Activity.
Copy each line of the data exactly. Leave nothing out.

Records shown.

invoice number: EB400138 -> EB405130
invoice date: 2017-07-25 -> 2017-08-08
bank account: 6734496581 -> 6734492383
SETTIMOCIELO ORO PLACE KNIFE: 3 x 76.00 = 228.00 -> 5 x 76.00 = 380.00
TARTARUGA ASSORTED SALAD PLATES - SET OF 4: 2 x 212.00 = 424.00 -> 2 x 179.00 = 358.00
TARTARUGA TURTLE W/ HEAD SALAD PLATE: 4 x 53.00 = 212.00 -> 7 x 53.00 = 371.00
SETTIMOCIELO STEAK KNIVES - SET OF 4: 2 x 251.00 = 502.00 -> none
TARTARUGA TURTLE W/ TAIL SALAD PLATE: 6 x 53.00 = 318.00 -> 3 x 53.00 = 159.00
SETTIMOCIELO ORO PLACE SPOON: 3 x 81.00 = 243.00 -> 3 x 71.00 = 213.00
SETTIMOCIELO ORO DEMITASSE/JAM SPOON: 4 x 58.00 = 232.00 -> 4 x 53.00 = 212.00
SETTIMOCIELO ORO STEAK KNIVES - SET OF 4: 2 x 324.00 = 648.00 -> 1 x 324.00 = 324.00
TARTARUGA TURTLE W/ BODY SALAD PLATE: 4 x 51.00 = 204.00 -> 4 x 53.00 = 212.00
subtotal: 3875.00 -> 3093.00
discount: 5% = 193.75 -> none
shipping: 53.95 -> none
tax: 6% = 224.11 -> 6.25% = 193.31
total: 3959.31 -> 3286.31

Output of the task.
invoice number: EB400138 -> EB405130
invoice date: 2017-07-25 -> 2017-08-08
bank account: 6734496581 -> 6734492383
SETTIMOCIELO ORO PLACE KNIFE: 3 x 76.00 = 228.00 -> 5 x 76.00 = 380.00
TARTARUGA ASSORTED SALAD PLATES - SET OF 4: 2 x 212.00 = 424.00 -> 2 x 179.00 = 358.00
TARTARUGA TURTLE W/ HEAD SALAD PLATE: 4 x 53.00 = 212.00 -> 7 x 53.00 = 371.00
SETTIMOCIELO STEAK KNIVES - SET OF 4: 2 x 251.00 = 502.00 -> none
TARTARUGA TURTLE W/ TAIL SALAD PLATE: 6 x 53.00 = 318.00 -> 3 x 53.00 = 159.00
SETTIMOCIELO ORO PLACE SPOON: 3 x 81.00 = 243.00 -> 3 x 71.00 = 213.00
SETTIMOCIELO ORO DEMITASSE/JAM SPOON: 4 x 58.00 = 232.00 -> 4 x 53.00 = 212.00
SETTIMOCIELO ORO STEAK KNIVES - SET OF 4: 2 x 324.00 = 648.00 -> 1 x 324.00 = 324.00
TARTARUGA TURTLE W/ BODY SALAD PLATE: 4 x 51.00 = 204.00 -> 4 x 53.00 = 212.00
subtotal: 3875.00 -> 3093.00
discount: 5% = 193.75 -> none
shipping: 53.95 -> none
tax: 6% = 224.11 -> 6.25% = 193.31
total: 3959.31 -> 3286.31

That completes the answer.